Herb intended to return to the IndyCar series for the 2006 Indianapolis 500 in a Playa Del Racing Panoz, of which he was a co-owner. However, he yielded the car to Roger Yasukawa, who qualified it for the race.

Herb qualified in the 27th starting position for the 2007 Indianapolis 500 and finished 32nd after crashing on lap 53.

Herb made two other starts in 2007. In June 2007, he raced at Texas, finishing twentieth after spinning entering the pits. At Michigan, he struggled with suspension problems, and finished twentieth after spinning. It was his final start.

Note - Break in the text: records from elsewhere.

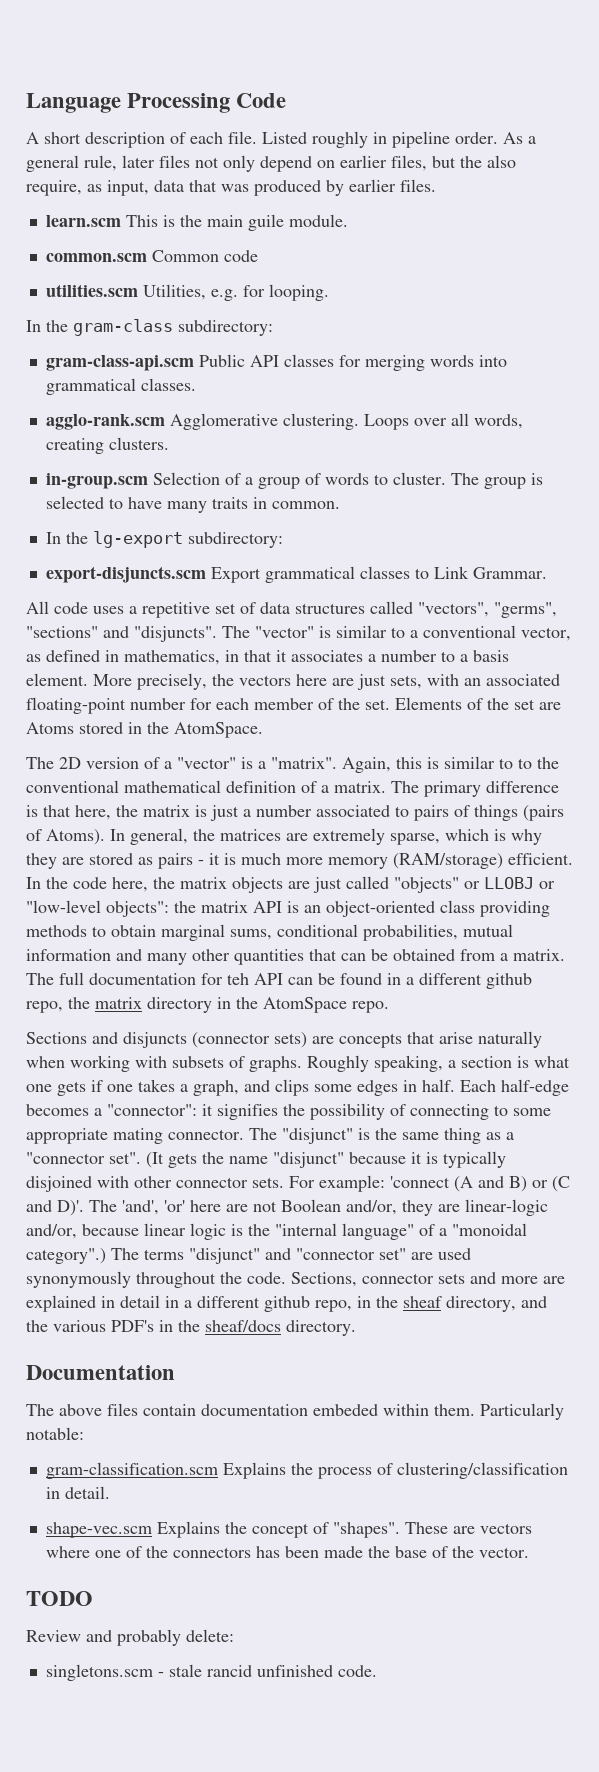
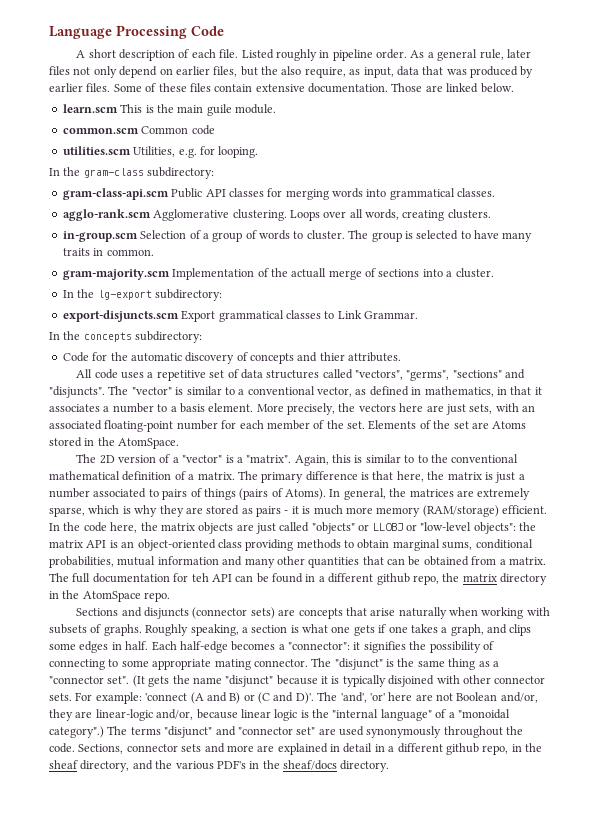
+ Some of these files contain extensive documentation. Those are linked below.
+ gram-majority.scm Implementation of the actuall merge of sections into a cluster.
+ In the concepts subdirectory:
+ Code for the automatic discovery of concepts and thier attributes.
- Documentation
- The above files contain documentation embeded within them. Particularly notable:
- gram-classification.scm Explains the process of clustering/classification in detail.
- shape-vec.scm Explains the concept of "shapes". These are vectors where one of the connectors has been made the base of the vector.
- TODO
- Review and probably delete:
- singletons.scm - stale rancid unfinished code.

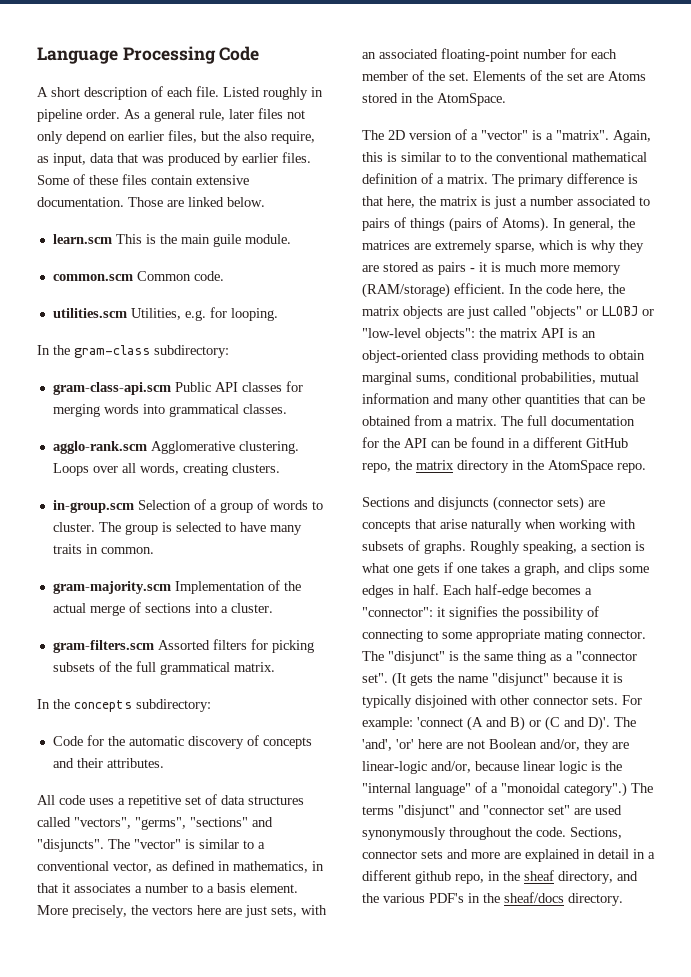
- common.scm Common code
+ common.scm Common code.
- gram-majority.scm Implementation of the actuall merge of sections into a cluster.
+ gram-majority.scm Implementation of the actual merge of sections into a cluster.
- In the lg-export subdirectory:
- export-disjuncts.scm Export grammatical classes to Link Grammar.
+ gram-filters.scm Assorted filters for picking subsets of the full grammatical matrix.
- Code for the automatic discovery of concepts and thier attributes.
+ Code for the automatic discovery of concepts and their attributes.
- The full documentation for teh API can be found in a different github repo, the matrix directory in the AtomSpace repo.
+ The full documentation for the API can be found in a different GitHub repo, the matrix directory in the AtomSpace repo.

Herb sold his team's cars to the league's pool of chassis for former Champ Car teams following open wheel unification prior to the 2008 IndyCar season.

==Child sexual abuse conviction==
Herb was arrested by authorities in Collier County, Florida on October 4, 2013. He was charged with numerous counts of possession of child pornography. Herb's wife reportedly went to a police station after finding pictures of nude girls on Herb's laptop. Photos on the laptop also allegedly depicted Herb engaged in sexual acts with a girl who appeared to be four years old.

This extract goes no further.